== Extracted entries

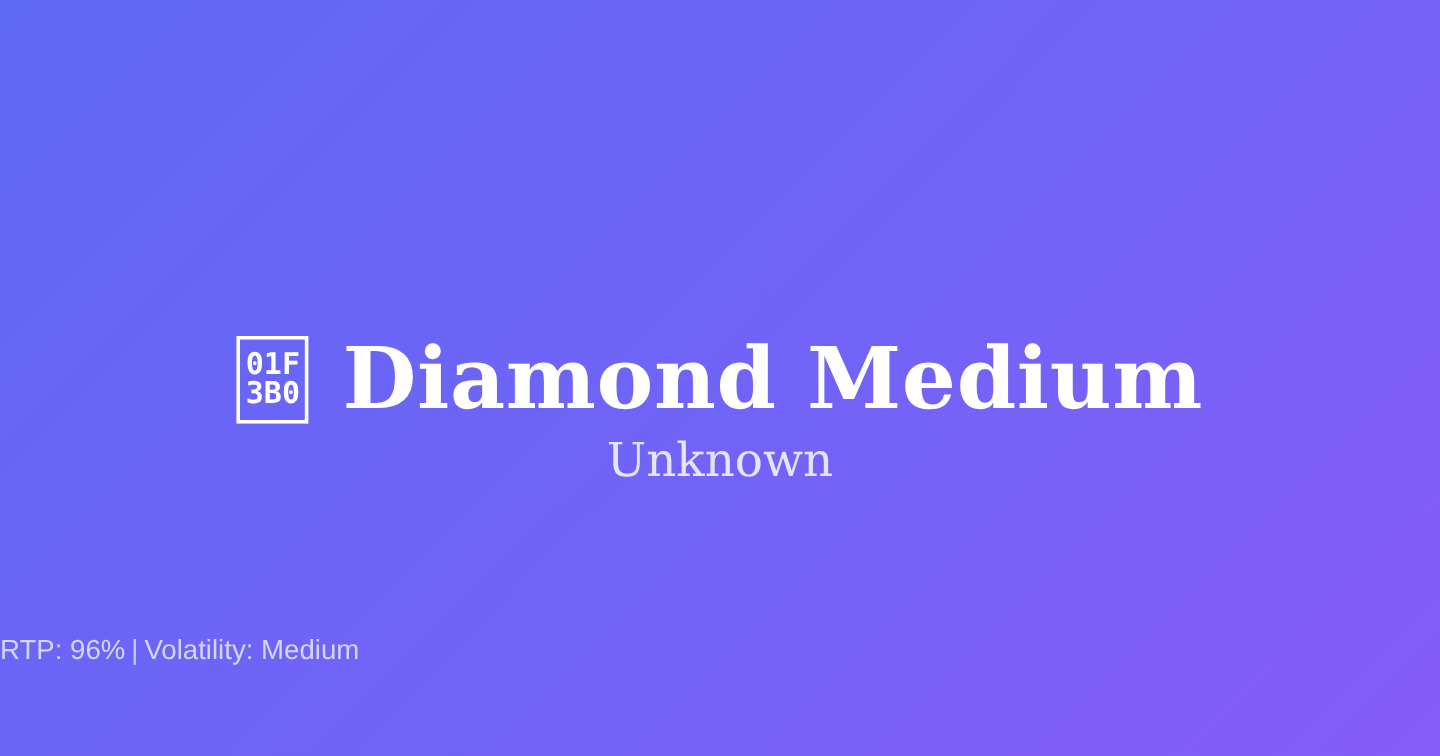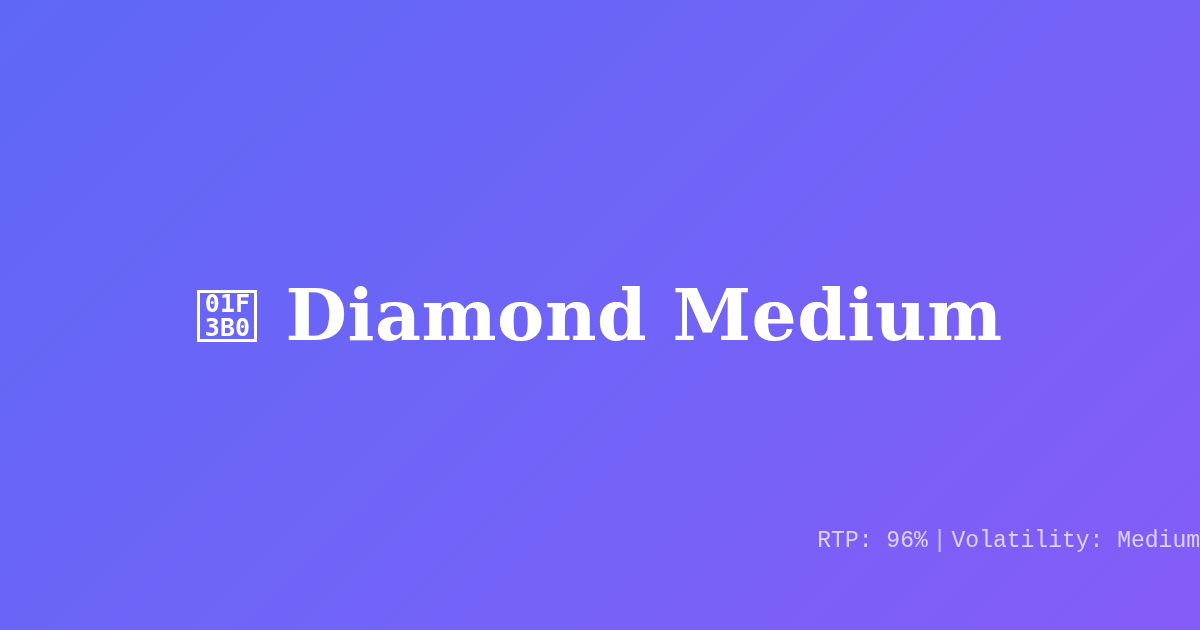--- a/index.html
+++ b/index.html
@@ -45,7 +45,7 @@
   .tofu {
     position: relative;
     width: 60px;
-    height: 52px;
+    height: 73px;
     box-sizing: border-box;
     border: 3px solid #ffffff;
     display: flex;

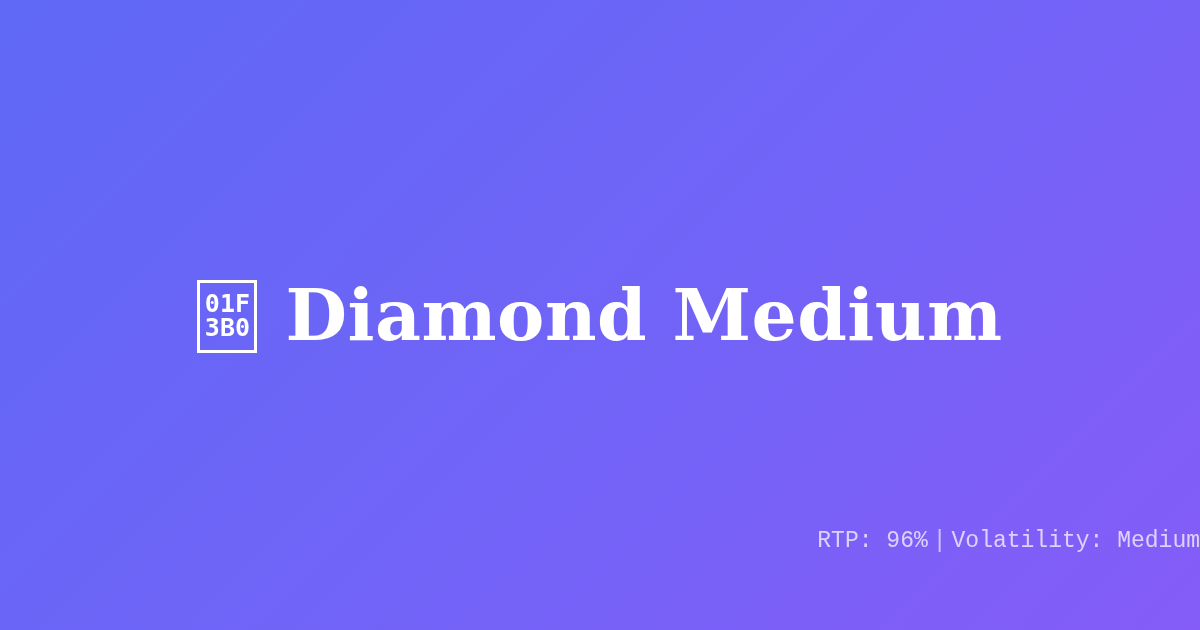--- a/index.html
+++ b/index.html
@@ -126,6 +126,7 @@
     <h1 class="game-title">Diamond Medium</h1>
   </div>
 
+  <div class="provider">Unknown</div>
 
   <div class="meta">
     <span>RTP: 96%</span><span class="meta-sep">|</span><span>Volatility: Medium</span>

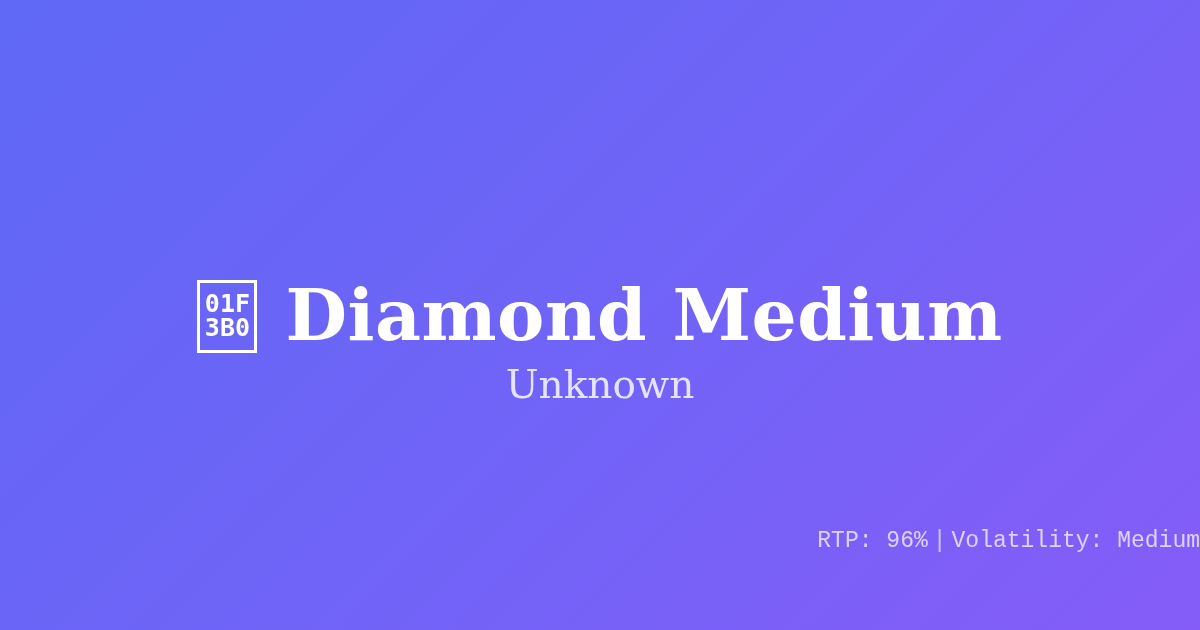--- a/index.html
+++ b/index.html
@@ -97,8 +97,8 @@
     top: 528px;
     left: 0;
     right: 0;
-    text-align: right;
-    font-family: Liberation Mono, monospace;
+    text-align: left;
+    font-family: Liberation Sans, sans-serif;
     font-weight: 400;
     font-size: 23px;
     line-height: 1.2;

====

● **What you have to do**
In the data, count the lines that include the string "meta", then give that number and nothing more.

● **Answer below**
2